Un triptyque qui a tellement marqué les esprits que son anti-héros est resté depuis l'icone la plus vivace du cinéma post-apocalyptique. Aussi violente que subversive, l'oeuvre de Miller n'a jamais cessé de nourrir l'imaginaire collectif au point de devenir un véritable mythe cinématographique. Absent des écrans depuis bientôt trente ans, Max le fou n'en a ainsi pas moins laissé un héritage prolifique tant au cinéma (Waterworld, Le livre d'Eli) qu'en littérature (La route, Bloodsilver) ainsi que dans la BD, les mangas (Hokuto No Ken, Gunnm) et les jeux vidéos. Au point que Miller s'est rapidement vu délesté du mythe contemporain qu'il avait créé par les nombreux auteurs qui lui auront succédé. Beaucoup de spectateurs ignorent encore j'en suis sûr l'apport déterminant du réalisateur de Babe, un cochon dans la ville et de Happy Feet au genre post-apocalyptique. Il est d'ailleurs étonnant de jeter un oeil à la filmo de ce réalisateur déterminant et de s'apercevoir qu'il fut si peu prolifique en trente ans.

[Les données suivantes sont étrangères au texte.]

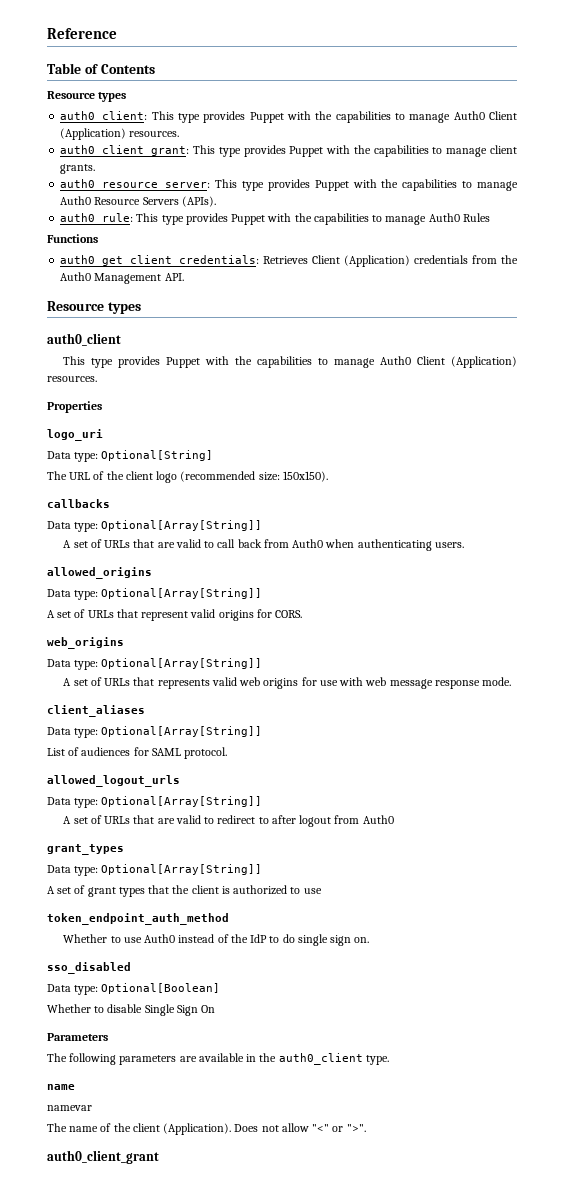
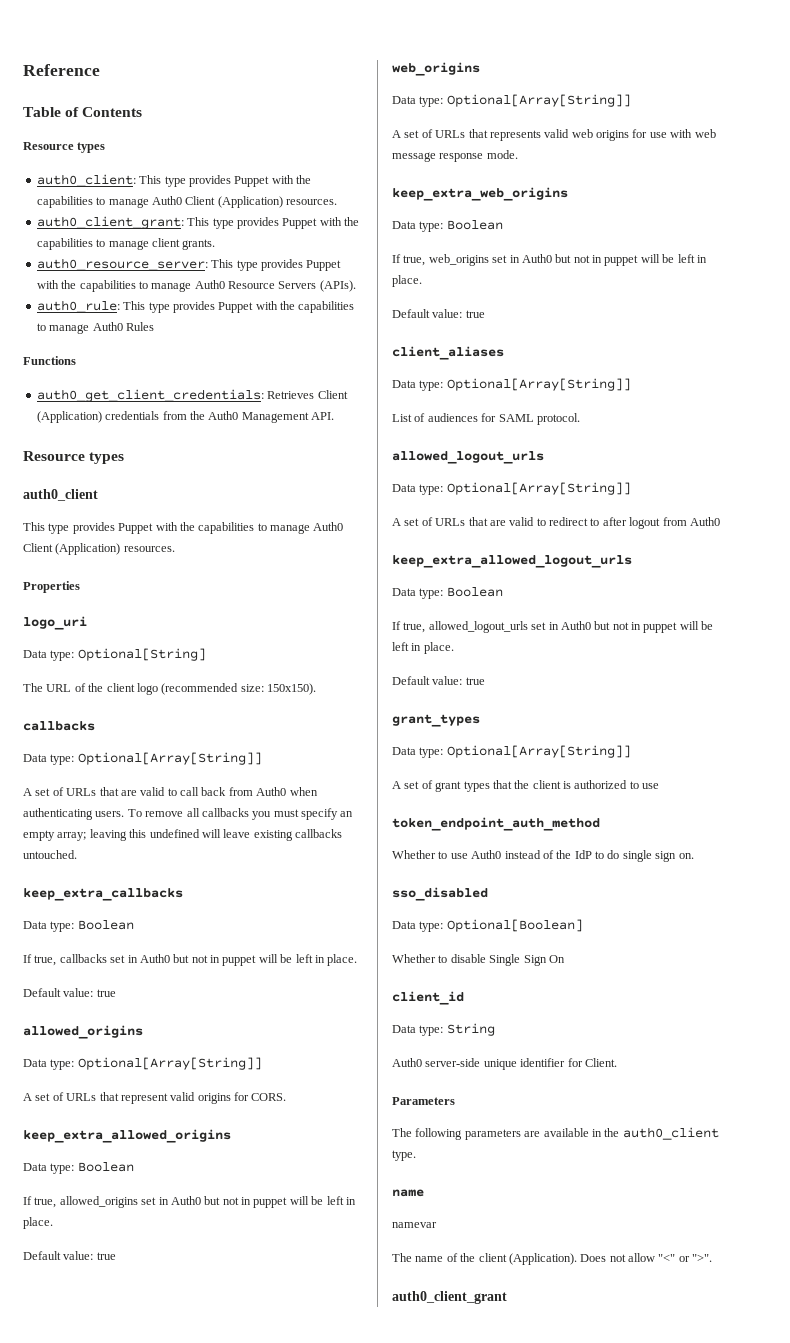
+ To remove all callbacks you must specify an empty array; leaving this undefined will leave existing callbacks untouched.
+ keep_extra_callbacks
+ Data type: Boolean
+ If true, callbacks set in Auth0 but not in puppet will be left in place.
+ Default value: true
+ keep_extra_allowed_origins
+ Data type: Boolean
+ If true, allowed_origins set in Auth0 but not in puppet will be left in place.
+ Default value: true
+ keep_extra_web_origins
+ Data type: Boolean
+ If true, web_origins set in Auth0 but not in puppet will be left in place.
+ Default value: true
+ keep_extra_allowed_logout_urls
+ Data type: Boolean
+ If true, allowed_logout_urls set in Auth0 but not in puppet will be left in place.
+ Default value: true
+ client_id
+ Data type: String
+ Auth0 server-side unique identifier for Client.

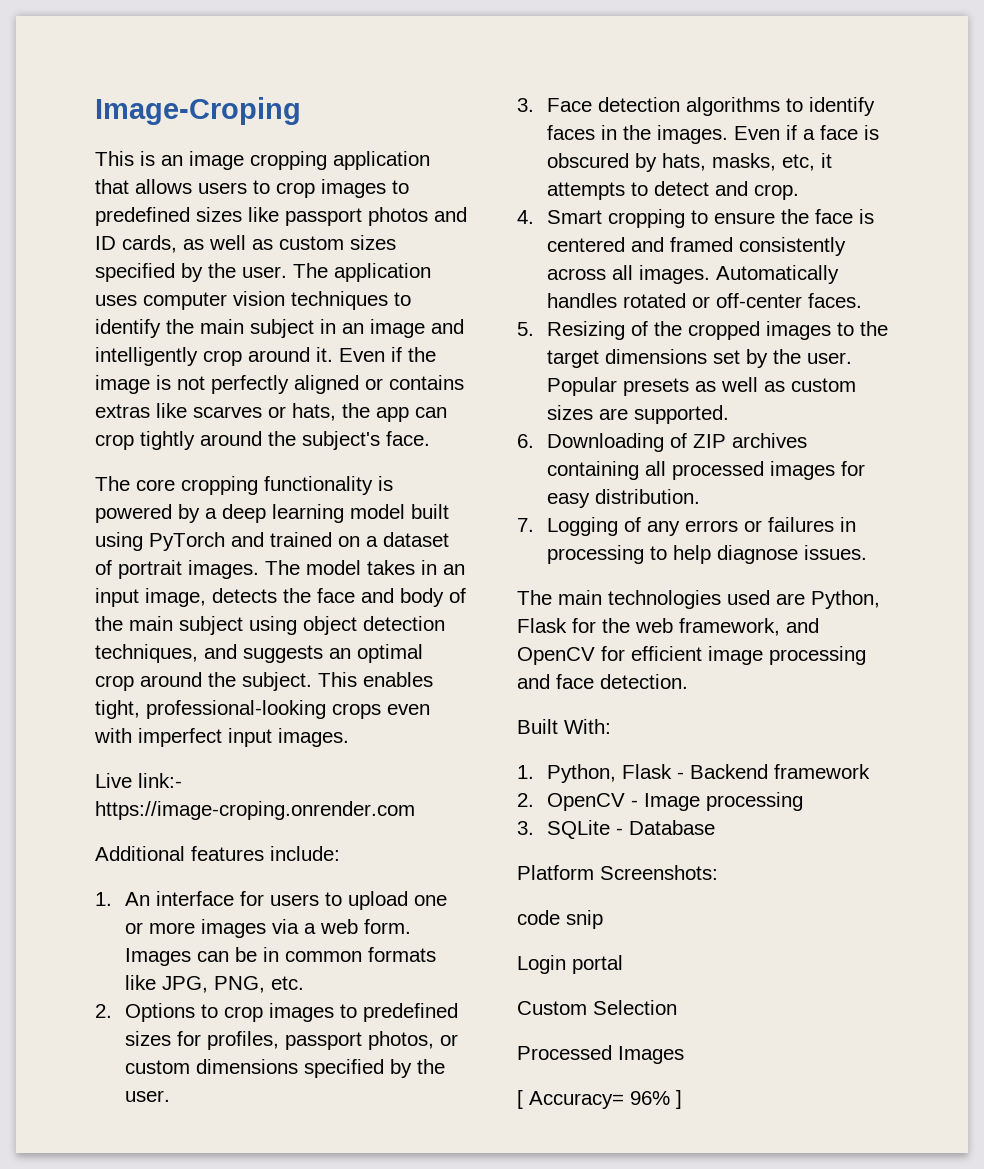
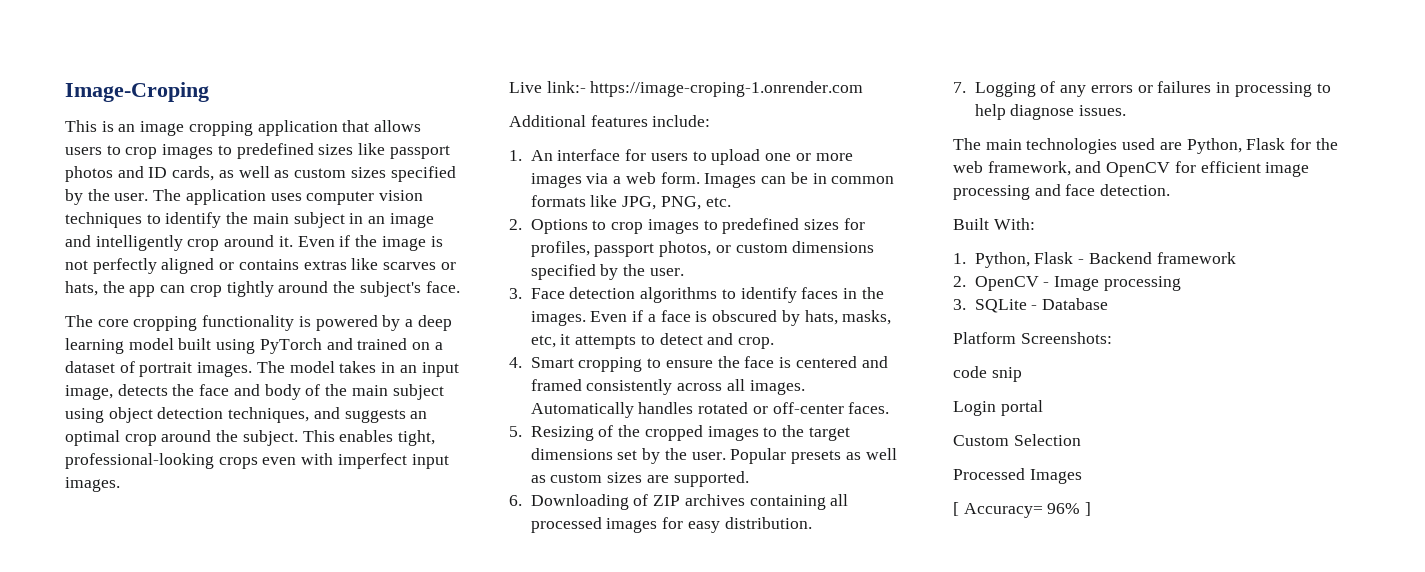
- Live link:- https://image-croping.onrender.com
+ Live link:- https://image-croping-1.onrender.com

Longtemps annoncé, maintes fois repoussé, le quatrième opus de la franchise aura régulièrement hanté les marges previews depuis la fin des 90's. Plus de quinze ans de projets annulés, de pré-productions contrariées, de casting modifiés (Michael Biehn, Heath Ledger, Paul Walker et bien sûr Mel Gibson furent chacun pressentis pour reprendre le rôle). Malgré ces reports successifs, Miller n'a pourtant pas cessé d'y croire et de porter son projet à bout de bras face aux frileux décisionnaires de la Fox puis de la Warner. Mieux encore, il aura eu tout le temps de repenser son film et d'en faire évoluer la trame et l'univers tout en affinant son art de la mise en scène et de la stéréoscopie dans la réalisation du diptyque Happy Feet (qui malgré ses apparences "grand public" reste en parfaite cohérence avec les préoccupations campbellienne de son auteur).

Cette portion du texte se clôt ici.